UK intelligence agencies should be allowed to retain controversial intrusive powers to gather bulk communications data but ministers should be stripped of their powers to authorise surveillance warrants, according to a major report on British data law. The 373-page report published on June 11 -- "A Question of Trust", by David Anderson QC -- calls for government to adopt “a clean-slate” approach in legislating later this year on surveillance and interception by GCHQ and other intelligence agencies. However, Downing Street hinted that David Cameron was unlikely to accept one of his key recommendations: shifting the power to agree to warrants from home and foreign secretaries to a proposed new judicial commissioner.

The prime minister’s spokeswoman said the authorities needed to be able “to respond quickly and effectively to threats of national security or serious crime”, which appears to suggest ministers are better positioned to do this than judges.
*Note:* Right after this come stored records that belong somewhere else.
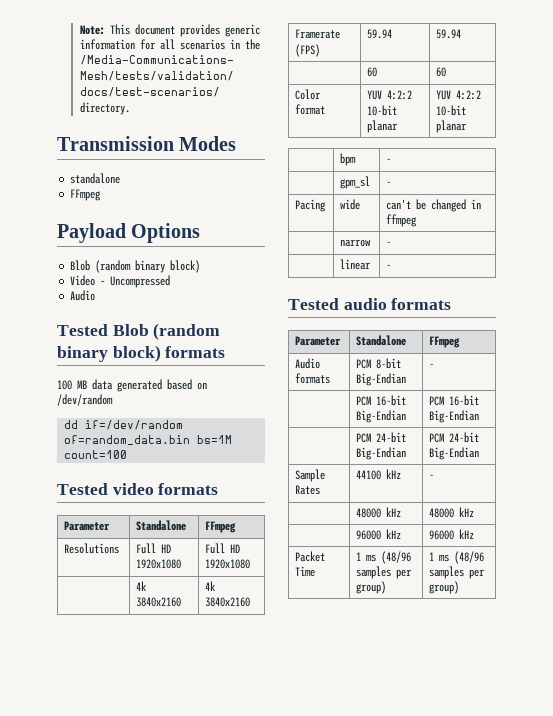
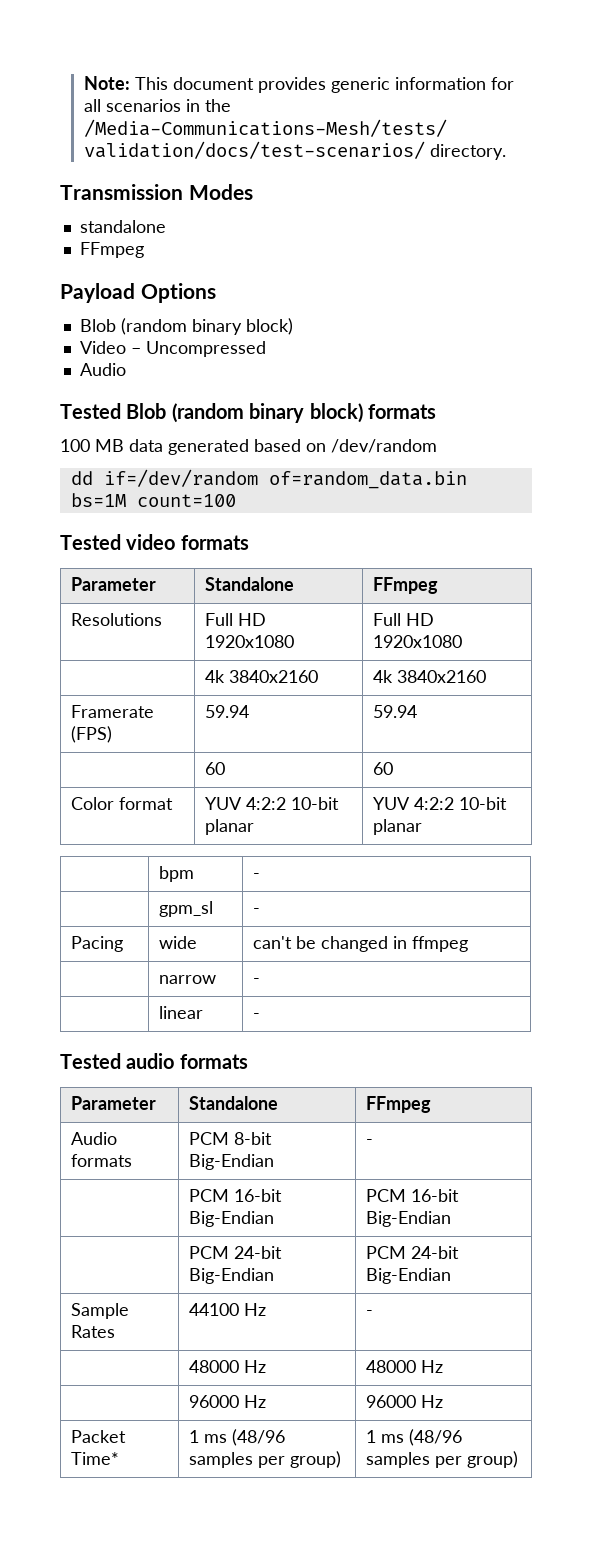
- Sample Rates | 44100 kHz | -
+ Sample Rates | 44100 Hz | -
- | 48000 kHz | 48000 kHz
- | 96000 kHz | 96000 kHz
+ | 48000 Hz | 48000 Hz
+ | 96000 Hz | 96000 Hz
- Packet Time | 1 ms (48/96 samples per group) | 1 ms (48/96 samples per group)
+ Packet Time* | 1 ms (48/96 samples per group) | 1 ms (48/96 samples per group)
Anderson’s report, commissioned by Cameron in 2014, comes in response to revelations two years ago by the US whistleblower Edward Snowden about the scale of government surveillance.

Largest employee union says hackers stole personal data on every federal worker

The largest union representing federal employees said it believes the hackers from China who breached a database containing employment information have access to the personal information of every federal worker. In a letter sent June 11 to Katherine Archuleta, the federal personnel chief, J. David Cox, president of the American Federal of Government Employees, wrote that the union believes the criminals “are now in possession of all personnel data for every federal employee, every federal retiree and up to one million former federal employees.” Cox also said the criminals stole a range of personal information that goes beyond what the Office of Personnel Management disclosed when it went public with the intrusion, including military records, veterans’ status and life insurance information. In short, the employees’ entire personnel file.

After OPM Debacle, Three-Step Biometric ID Checks Are Coming

Expect computers to require that federal personnel use a smartcard, a password and their fingerprints before logging on, as a way to shore up defenses in the wake of a massive government cyber assault, a top official from the Department of Homeland Security said. So-called three-factor authentication goes one step further than today's governmentwide sign-on routine, which involves only a badge and PIN, if that.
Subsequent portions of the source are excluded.